* [WHAT YOU NEED TO DO] Without including any images, set down the records below exactly.
-- PROVIDED RECORDS follows --
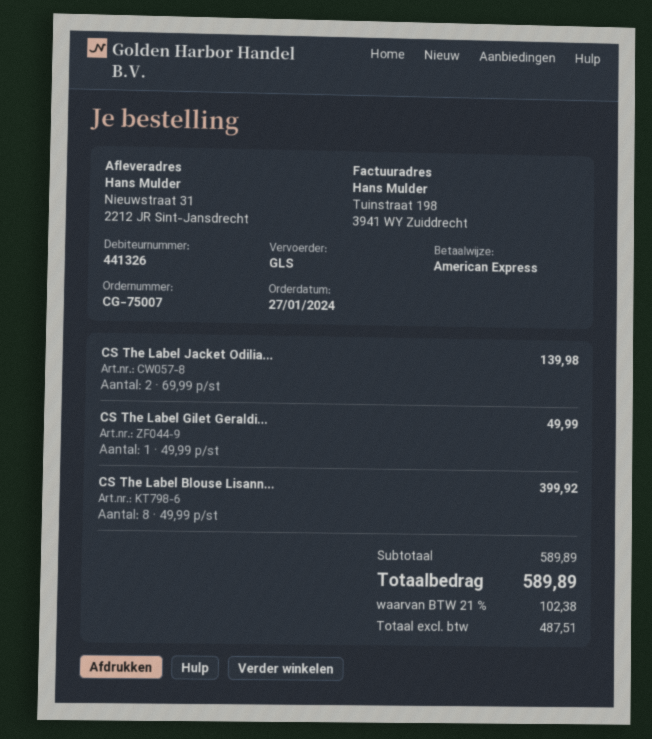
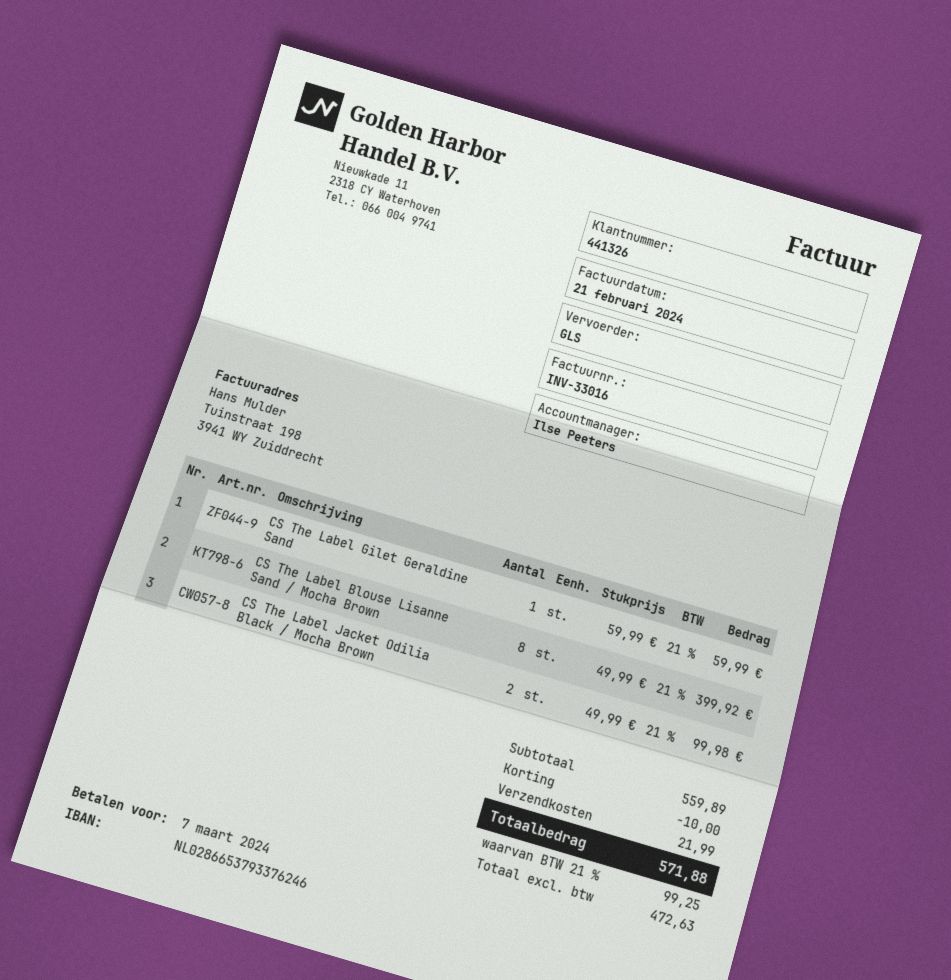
CS The Label Jacket Odilia...: 2 x 69.99 = 139.98 -> 2 x 49.99 = 99.98
CS The Label Gilet Geraldi...: 1 x 49.99 = 49.99 -> 1 x 59.99 = 59.99
subtotal: 589.89 -> 559.89
discount: none -> 10.00
shipping: none -> 21.99
net: 487.51 -> 472.63
tax: 21% = 102.38 -> 21% = 99.25
total: 589.89 -> 571.88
-- PROVIDED RECORDS concluded --
* [TASK ANSWER]
CS The Label Jacket Odilia...: 2 x 69.99 = 139.98 -> 2 x 49.99 = 99.98
CS The Label Gilet Geraldi...: 1 x 49.99 = 49.99 -> 1 x 59.99 = 59.99
subtotal: 589.89 -> 559.89
discount: none -> 10.00
shipping: none -> 21.99
net: 487.51 -> 472.63
tax: 21% = 102.38 -> 21% = 99.25
total: 589.89 -> 571.88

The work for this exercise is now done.